● Task details
The lines you need are those holding the word "goals"; pull them from the material.

● Source material
────────────────
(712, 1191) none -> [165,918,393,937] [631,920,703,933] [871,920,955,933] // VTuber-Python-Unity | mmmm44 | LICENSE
────────────────
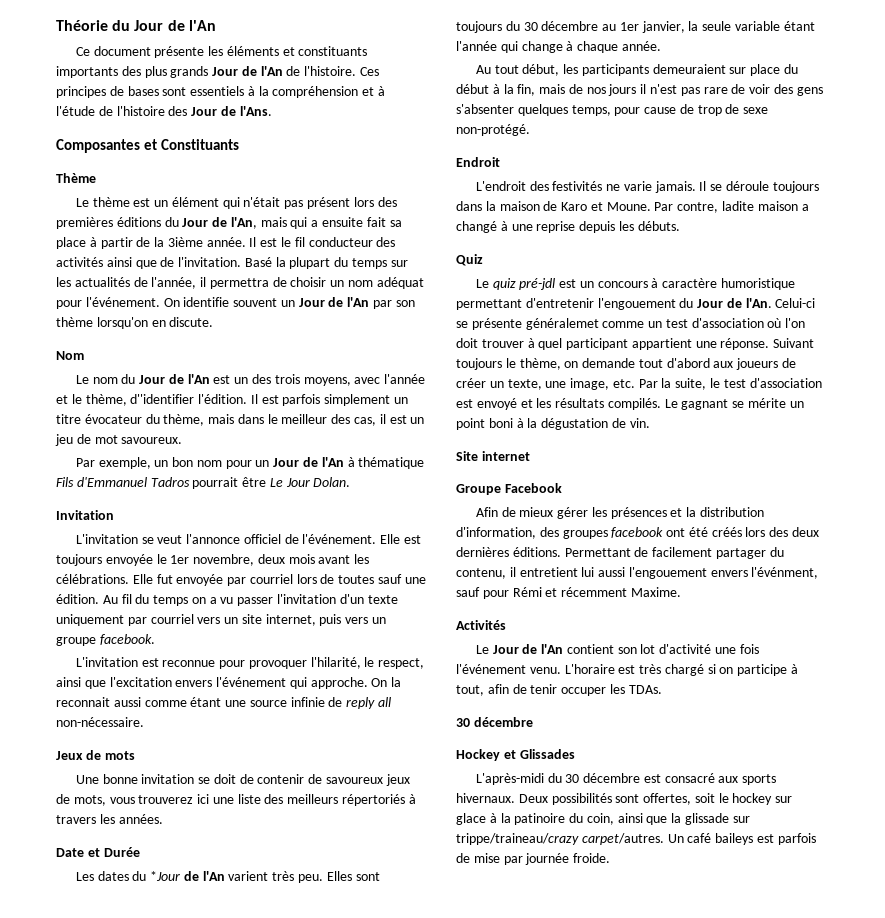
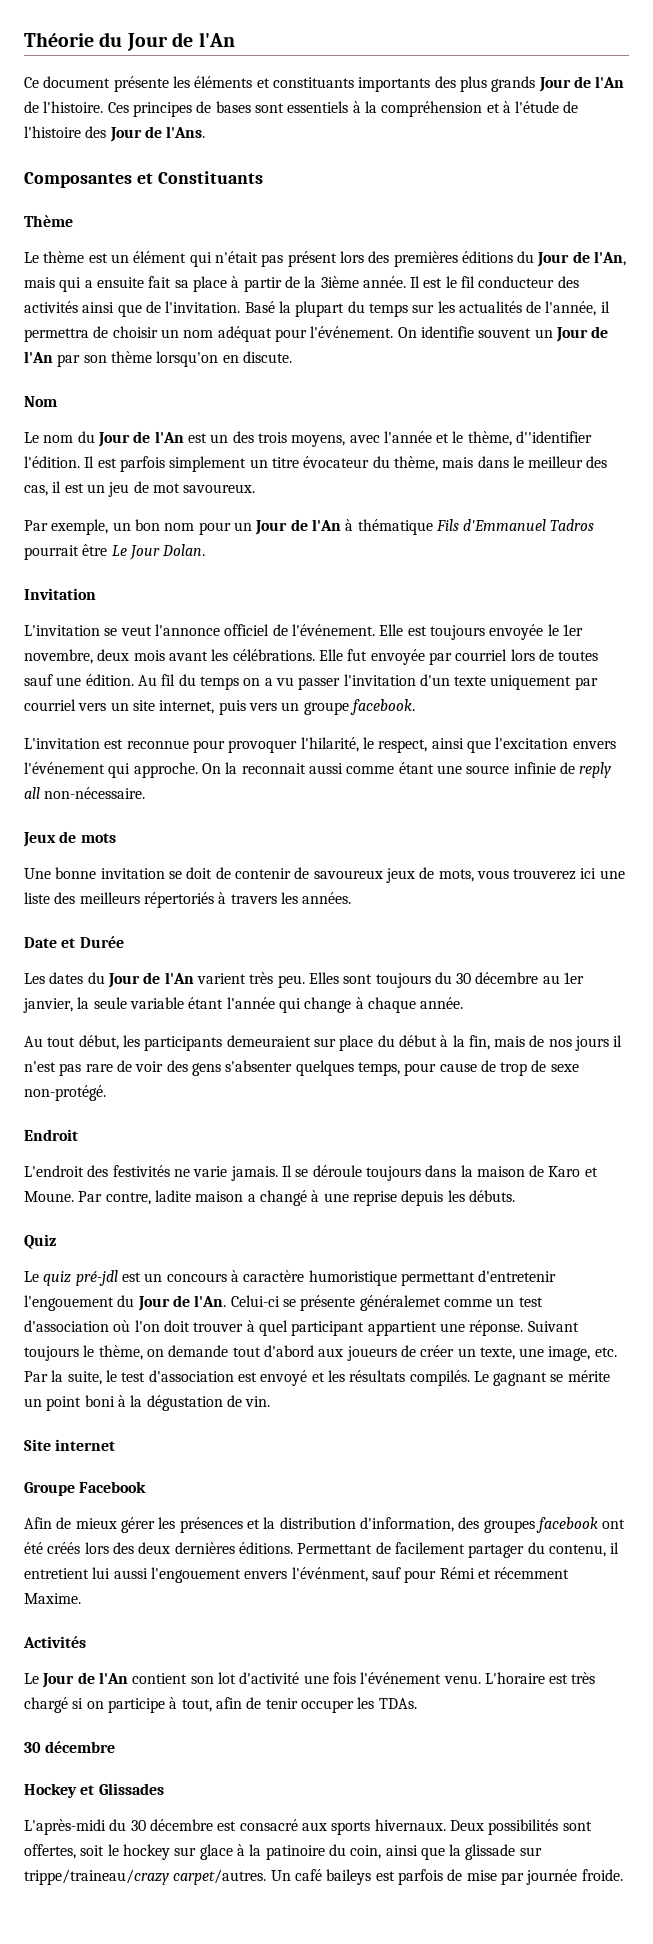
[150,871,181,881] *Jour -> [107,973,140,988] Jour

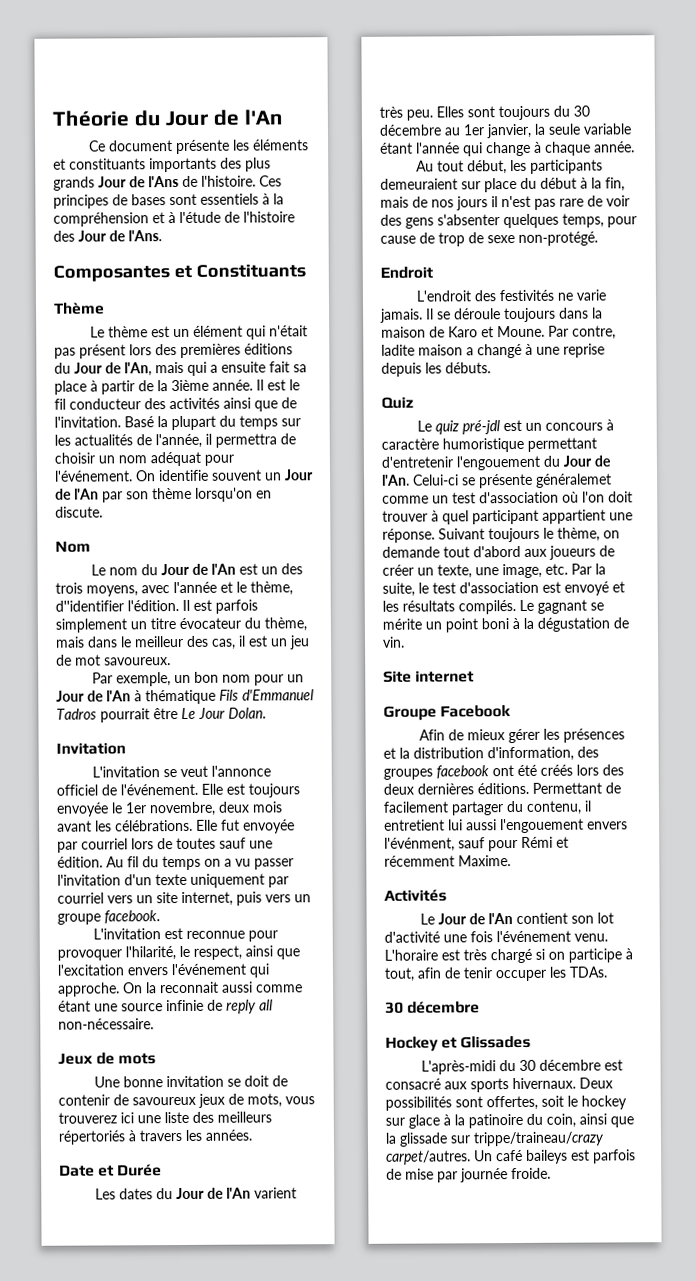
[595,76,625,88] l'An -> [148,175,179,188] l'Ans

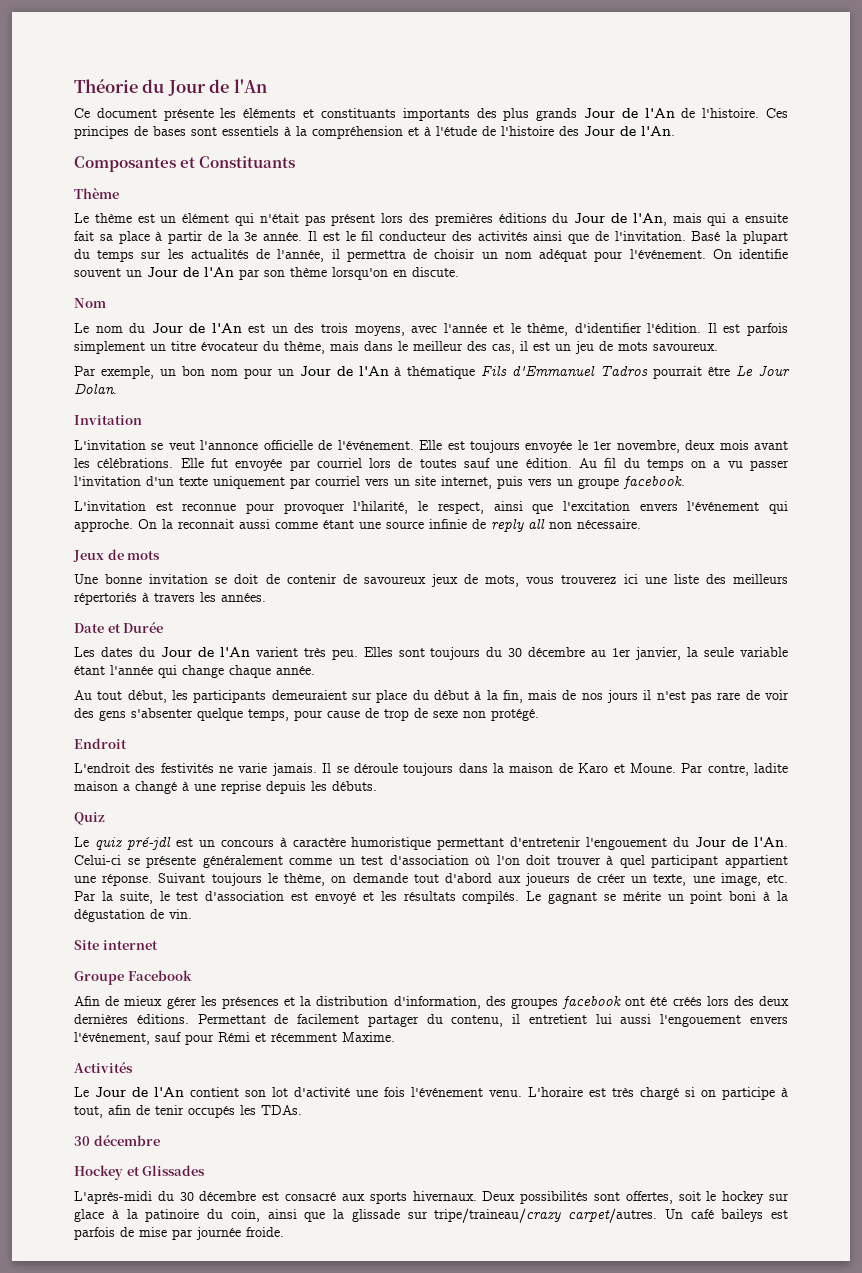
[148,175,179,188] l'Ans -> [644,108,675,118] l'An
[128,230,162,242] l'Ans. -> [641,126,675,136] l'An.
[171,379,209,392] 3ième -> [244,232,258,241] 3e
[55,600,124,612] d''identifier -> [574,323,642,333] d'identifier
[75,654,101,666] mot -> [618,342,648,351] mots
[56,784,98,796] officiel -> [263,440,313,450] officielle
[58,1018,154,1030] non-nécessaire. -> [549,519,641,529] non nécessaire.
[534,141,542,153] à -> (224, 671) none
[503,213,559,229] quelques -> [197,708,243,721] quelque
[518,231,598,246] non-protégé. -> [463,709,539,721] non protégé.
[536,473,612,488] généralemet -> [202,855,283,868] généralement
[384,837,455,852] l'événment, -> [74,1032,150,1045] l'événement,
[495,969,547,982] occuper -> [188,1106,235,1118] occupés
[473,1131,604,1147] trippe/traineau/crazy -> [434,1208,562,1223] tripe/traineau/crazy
────────────────
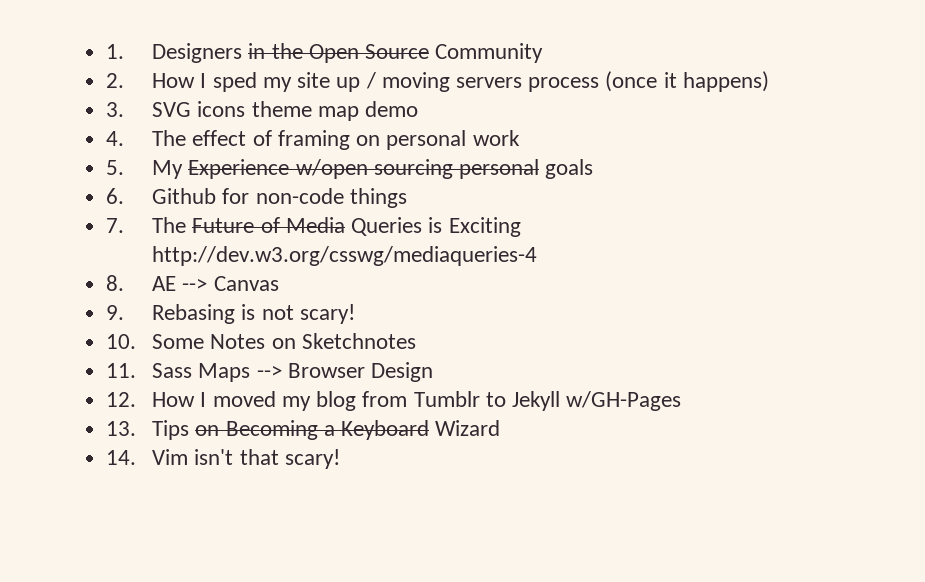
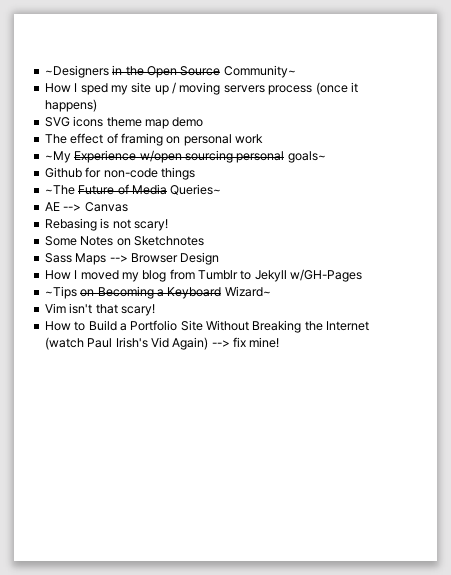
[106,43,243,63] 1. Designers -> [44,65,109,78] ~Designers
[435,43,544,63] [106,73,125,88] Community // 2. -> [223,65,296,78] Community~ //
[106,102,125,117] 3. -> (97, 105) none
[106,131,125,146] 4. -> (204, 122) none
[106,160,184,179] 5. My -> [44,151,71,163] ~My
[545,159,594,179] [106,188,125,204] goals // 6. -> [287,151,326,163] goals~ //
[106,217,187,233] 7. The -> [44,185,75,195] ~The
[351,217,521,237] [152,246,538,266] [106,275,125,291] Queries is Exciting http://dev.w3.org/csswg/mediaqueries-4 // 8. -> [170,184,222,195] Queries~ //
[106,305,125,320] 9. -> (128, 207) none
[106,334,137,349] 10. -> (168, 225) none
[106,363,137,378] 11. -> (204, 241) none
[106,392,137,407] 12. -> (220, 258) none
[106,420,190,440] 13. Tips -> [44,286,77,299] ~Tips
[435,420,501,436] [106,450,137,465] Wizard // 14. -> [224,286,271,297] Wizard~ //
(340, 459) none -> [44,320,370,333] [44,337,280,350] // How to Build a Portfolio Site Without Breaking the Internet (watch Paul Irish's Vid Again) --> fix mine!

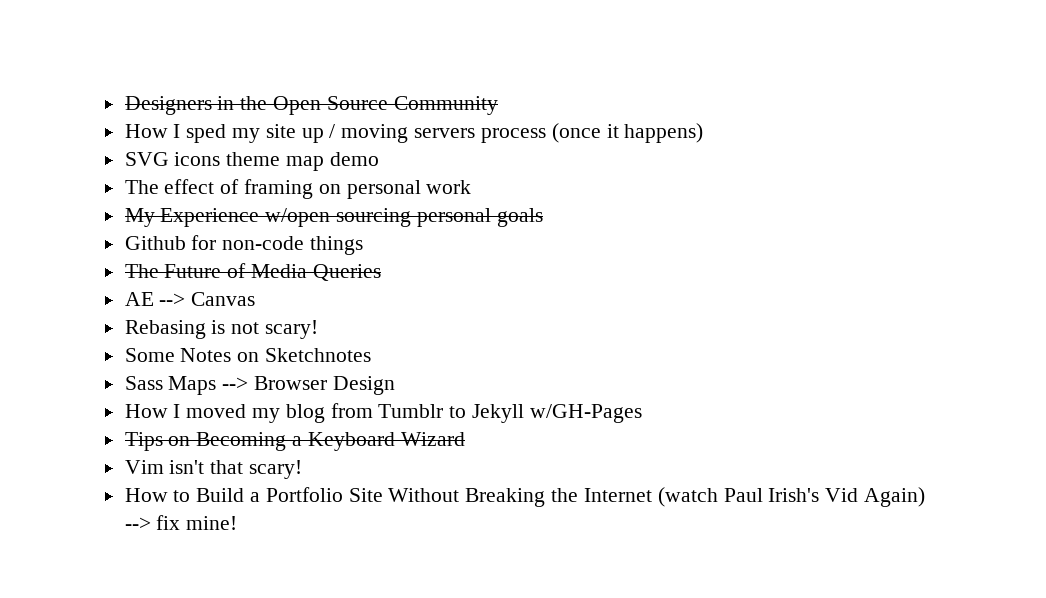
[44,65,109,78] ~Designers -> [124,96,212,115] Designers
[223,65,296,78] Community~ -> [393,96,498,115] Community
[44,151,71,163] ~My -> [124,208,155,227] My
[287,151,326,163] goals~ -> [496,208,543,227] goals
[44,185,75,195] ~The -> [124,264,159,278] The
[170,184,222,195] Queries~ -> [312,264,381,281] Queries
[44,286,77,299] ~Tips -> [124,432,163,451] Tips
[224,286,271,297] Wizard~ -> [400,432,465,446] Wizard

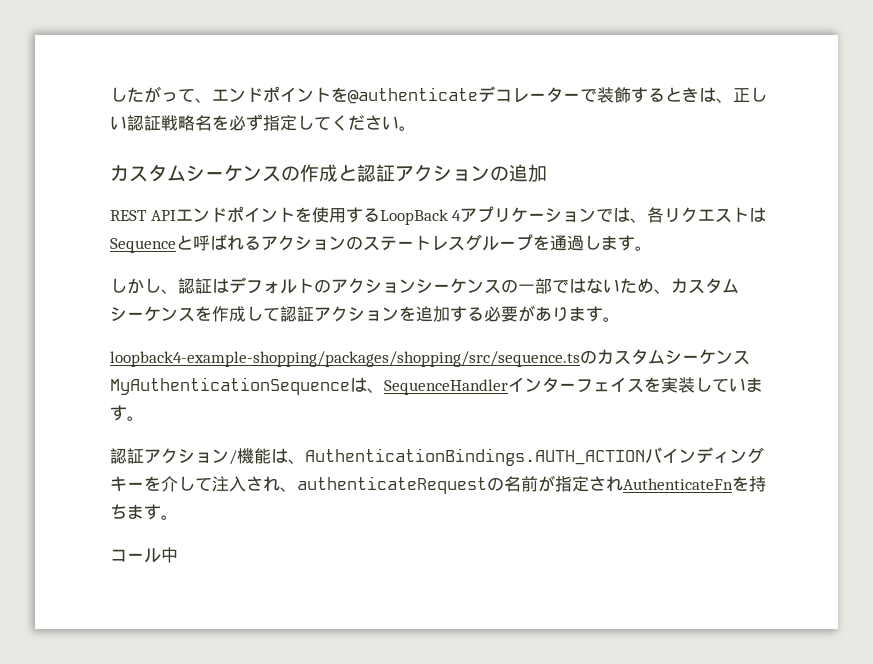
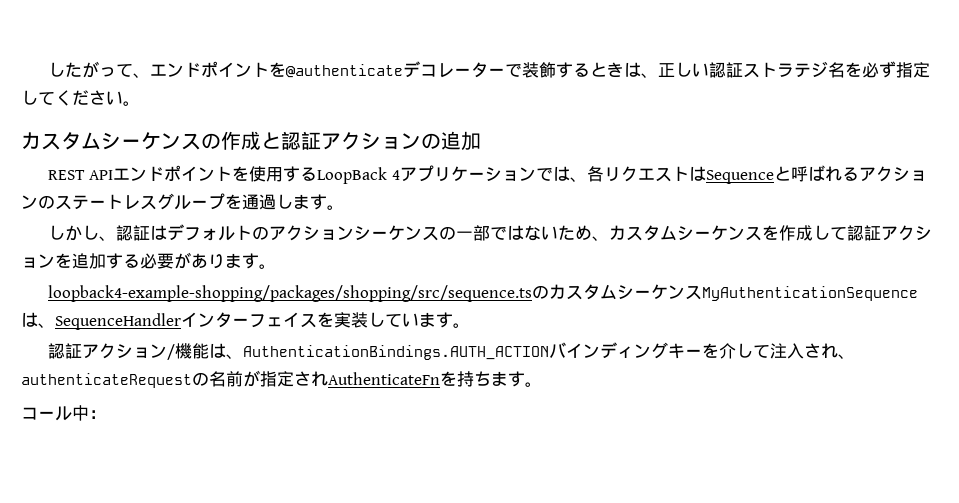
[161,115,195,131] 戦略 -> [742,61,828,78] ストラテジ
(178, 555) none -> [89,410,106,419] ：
────────────────
● Expected answer
[545,159,594,179] [106,188,125,204] goals // 6. -> [287,151,326,163] goals~ //
[287,151,326,163] goals~ -> [496,208,543,227] goals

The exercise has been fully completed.